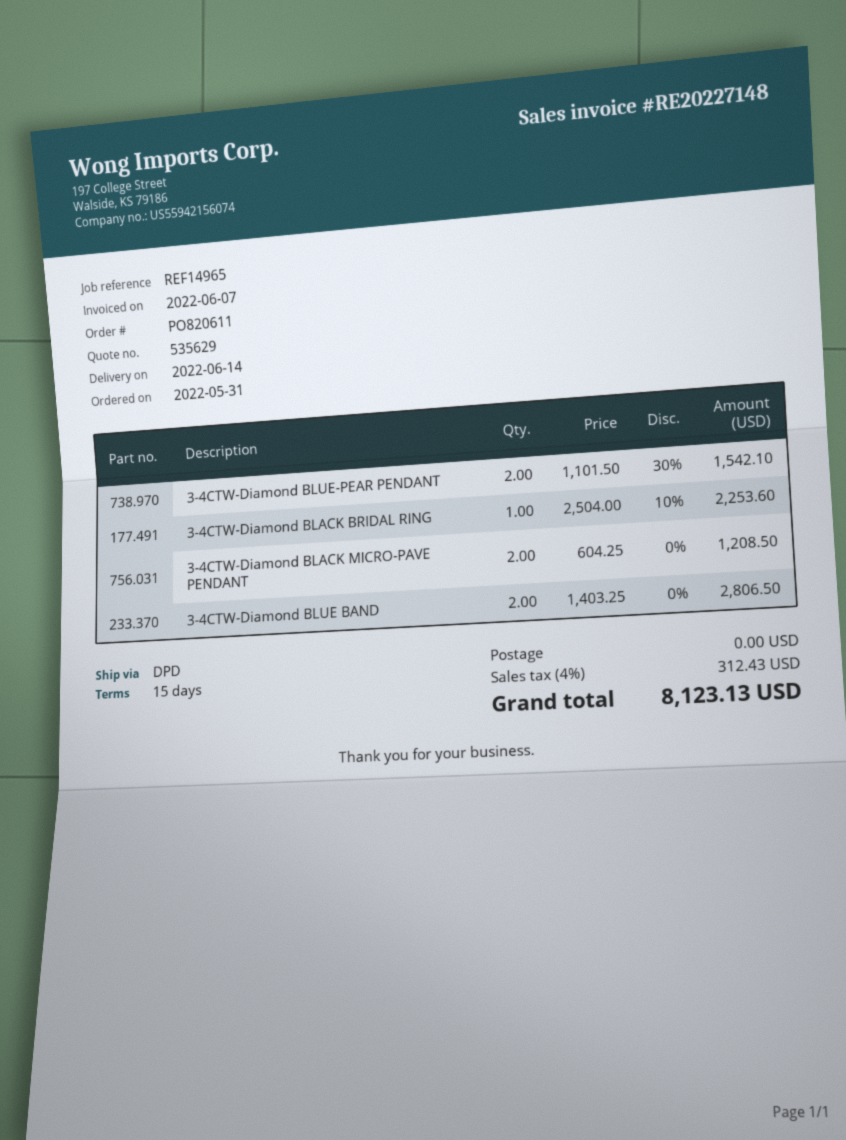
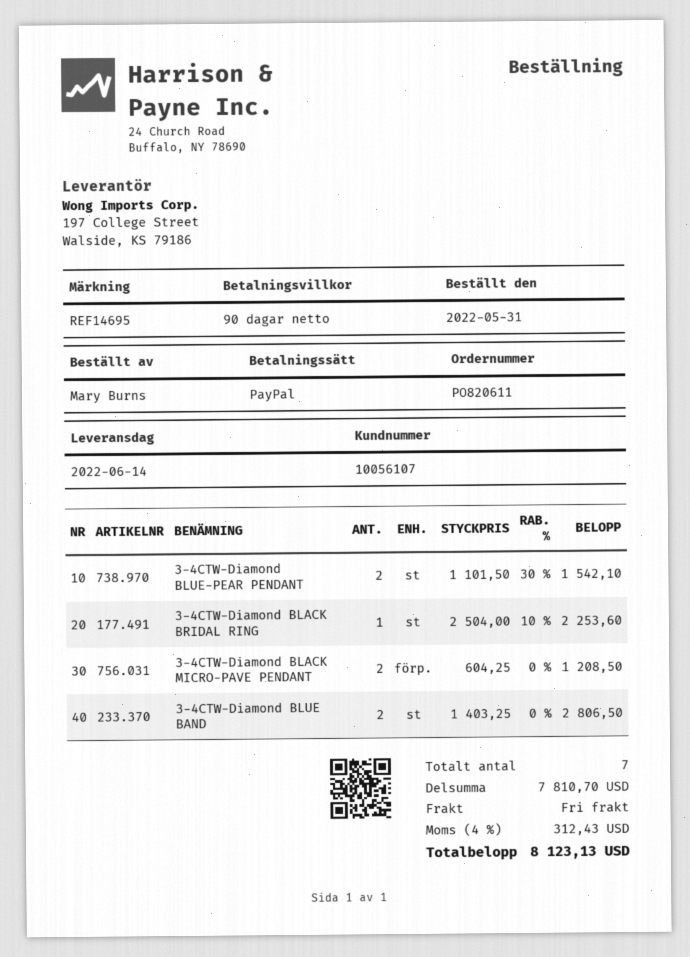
payment terms: 15 days -> 90 days
reference: REF14965 -> REF14695

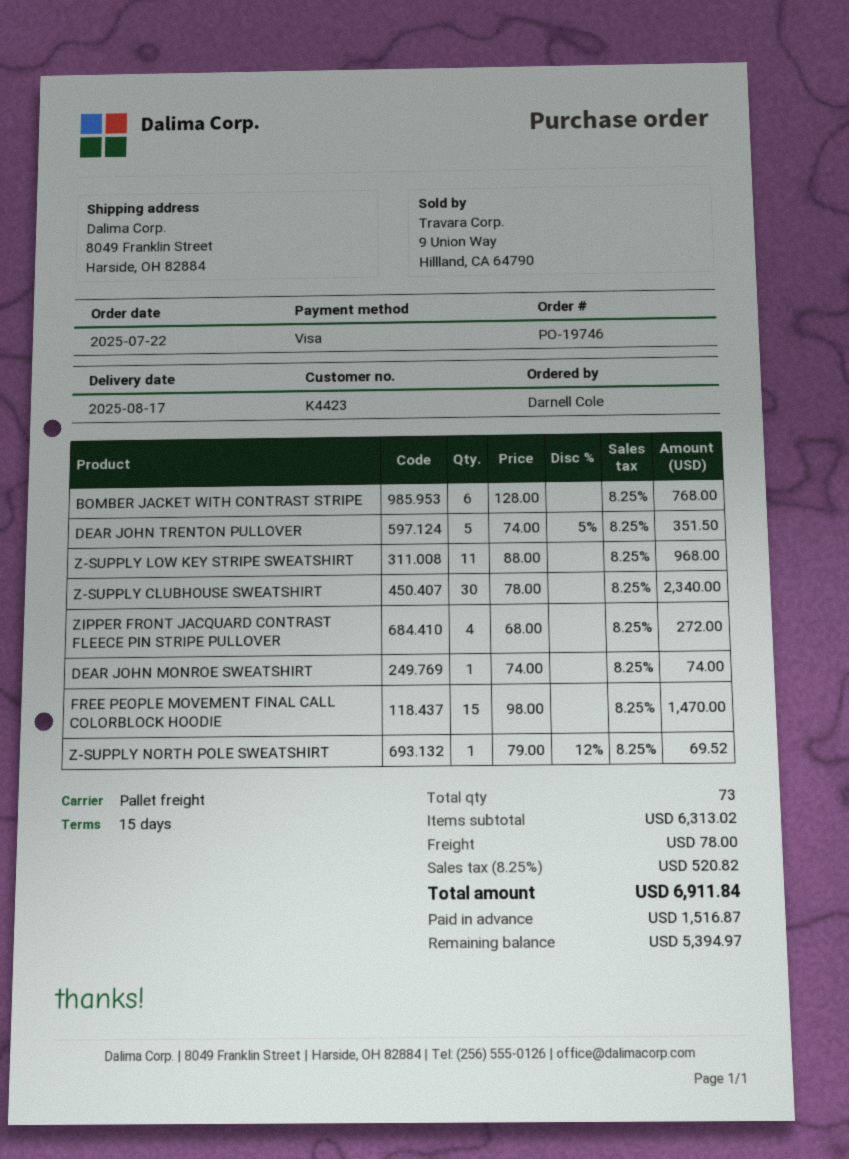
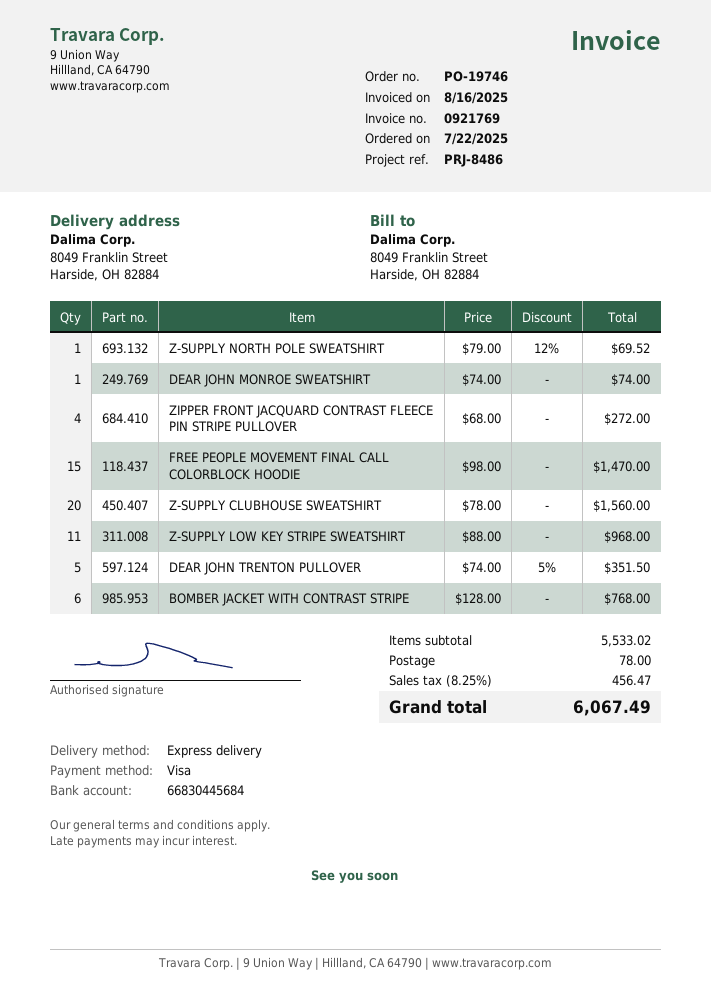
shipping method: pallet freight -> express
Z-SUPPLY CLUBHOUSE SWEATSHIRT: 30 x 78.00 = 2340.00 -> 20 x 78.00 = 1560.00
subtotal: 6313.02 -> 5533.02
tax: 8.25% = 520.82 -> 8.25% = 456.47
total: 6911.84 -> 6067.49

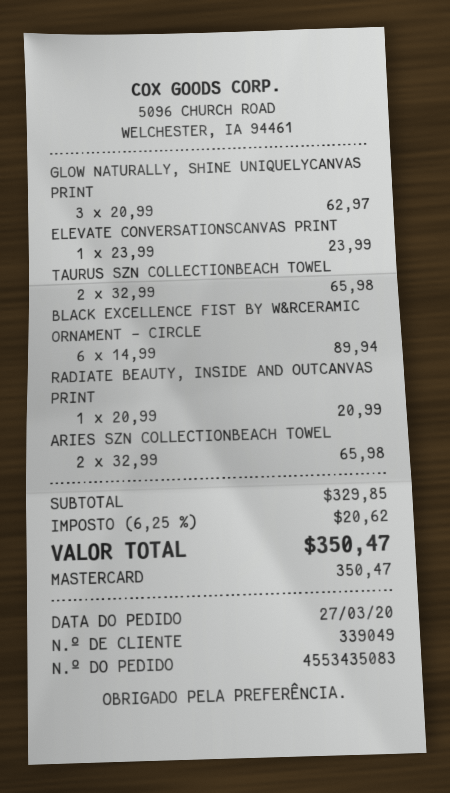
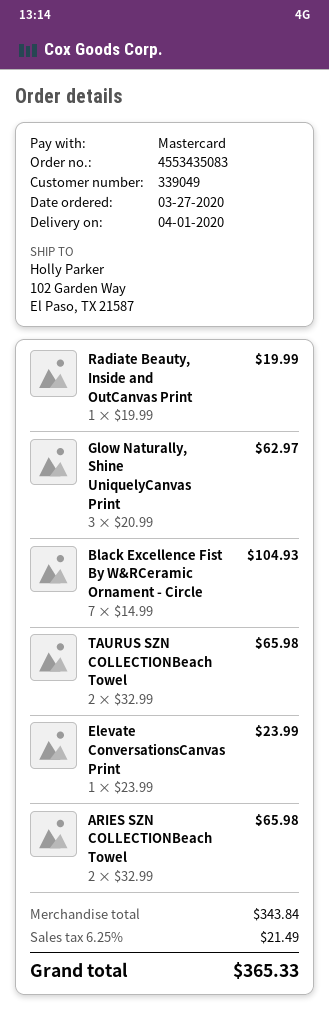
BLACK EXCELLENCE FIST BY W&RCERAMIC ORNAMENT - CIRCLE: 6 x 14.99 = 89.94 -> 7 x 14.99 = 104.93
RADIATE BEAUTY, INSIDE AND OUTCANVAS PRINT: 1 x 20.99 = 20.99 -> 1 x 19.99 = 19.99
subtotal: 329.85 -> 343.84
tax: 6.25% = 20.62 -> 6.25% = 21.49
total: 350.47 -> 365.33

**YOUR OBJECTIVE**
Reproduce the full listing faithfully, but do not carry over any pictures.

**EXERCISE ANSWER**
payment terms: 15 days -> 90 days
reference: REF14965 -> REF14695

shipping method: pallet freight -> express
Z-SUPPLY CLUBHOUSE SWEATSHIRT: 30 x 78.00 = 2340.00 -> 20 x 78.00 = 1560.00
subtotal: 6313.02 -> 5533.02
tax: 8.25% = 520.82 -> 8.25% = 456.47
total: 6911.84 -> 6067.49

BLACK EXCELLENCE FIST BY W&RCERAMIC ORNAMENT - CIRCLE: 6 x 14.99 = 89.94 -> 7 x 14.99 = 104.93
RADIATE BEAUTY, INSIDE AND OUTCANVAS PRINT: 1 x 20.99 = 20.99 -> 1 x 19.99 = 19.99
subtotal: 329.85 -> 343.84
tax: 6.25% = 20.62 -> 6.25% = 21.49
total: 350.47 -> 365.33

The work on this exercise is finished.